There are two main general mechanisms through which people’s looks could affect their
satisfaction/happiness. The first is through the many channels that have been shown in the beauty
literature to offer routes by which beauty affects economic outcomes. These indirect effects may be at
least as important as the direct effects of beauty on satisfaction/happiness—the halo that one’s good
looks might impart to a person independent of the effects of beauty on any market-related outcomes. In
the main economic exercise in this study, presented in Section VI, we decompose any measured impact of
beauty on satisfaction/happiness into its direct and indirect components and thus examine the extent to
which a beauty-happiness relation works through markets.

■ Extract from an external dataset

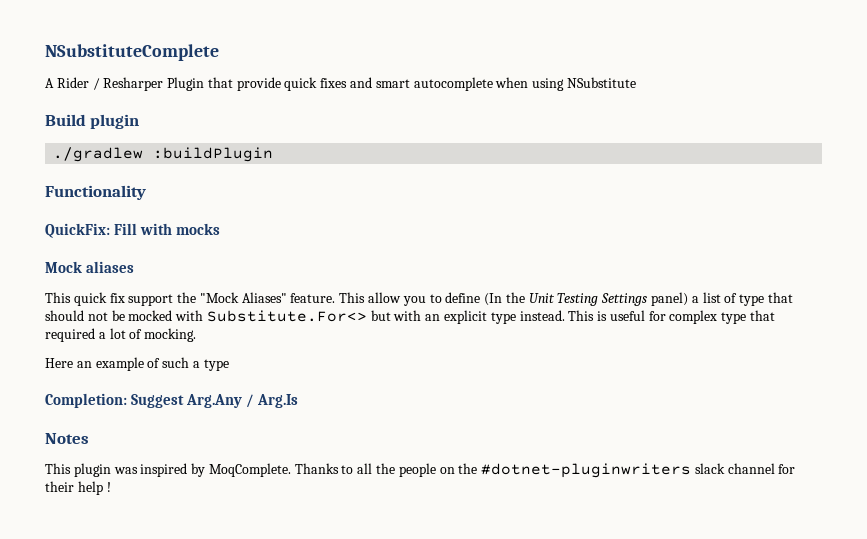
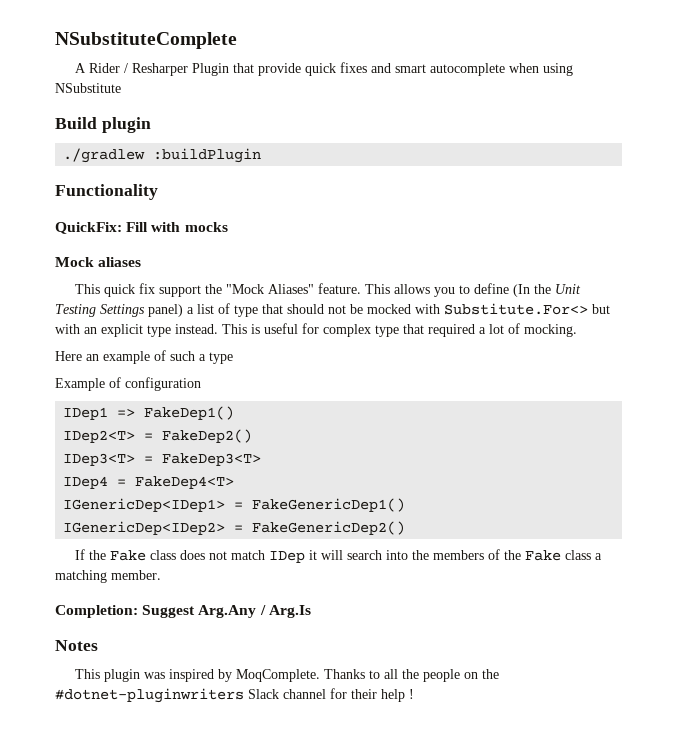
[368,292,402,303] allow -> [393,284,430,294] allows
(229, 365) none -> [55,377,201,391] [63,406,235,420] [63,429,253,443] [63,453,262,466] [63,476,235,489] [63,498,406,512] [63,521,406,535] [74,549,602,563] [55,570,161,583] // Example of configuration // IDep1 => FakeDep1() // IDep2<T> = FakeDep2() // IDep3<T> = FakeDep3<T> // IDep4 = FakeDep4<T> // IGenericDep<IDep1> = FakeGenericDep1() // IGenericDep<IDep2> = FakeGenericDep2() // If the Fake class does not match IDep it will search into the members of the Fake class a matching member.
[694,463,725,474] slack -> [248,689,279,699] Slack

II. Data Sources and Descriptive Statistics
The five sets of data that we use are especially diverse in terms of their methods of assessing
beauty. The first consists of the two cross sections of the Quality of American Life (QAL) surveys,
undertaken in 1971 and 1978 as random samples of the U.S. population age 18 and up. At the end of the
interview in each of these surveys, the interviewer assessed the interviewee’s looks on a five-to-one scale,
with 5 being strikingly handsome or beautiful, 1 being homely. The complete list of descriptions
associated with each rating of beauty is shown in the first column of the first panel of Table 1. This
3
measure has been used in a variety of studies linking beauty to economic outcomes (e.g., Hamermesh and
Biddle, 1994; Leigh and Susilo, 2009), although typically with the top two categories combined into a
category “good looks” and the bottom two combined into “bad looks,” because of the paucity of
respondents rated 5 or 1.
Both QAL surveys provide the same measures of happiness, each on a three-to-one scale, as the
description in column (3) of Table 1 shows. The surveys also provide direct measures of life satisfaction,
focused on the current moment and on the person’s total experience, measures that are standard in the life
satisfaction literature. Henceforth we distinguish between the determinants of life satisfaction and those
of happiness. The analysis of these surveys is thus data-driven, so that we are not inquiring into the
various aspects of satisfaction/happiness that have been identified by psychologists (e.g., Seligman,
2004), but merely using general expressions of happiness, as has become standard in economics.
The Quality of Life (QOL) survey was a longitudinal study conducted in Canada biennially from
1977 through 1981, sampling Canadians ages 18 and over in 1977. In each of the three waves a wide
array of subjective information was obtained from a random sample of the population. As in the QAL, at
the end of each interview the interviewer rated the subject’s looks using the same five-point rating
system. Interviewers differed across the years, so that for those participants who remained in the study
for all three years we have three independent measures of their beauty. The satisfaction measures use
different wording and a different scale from those in the QAL, while the happiness measure is similar.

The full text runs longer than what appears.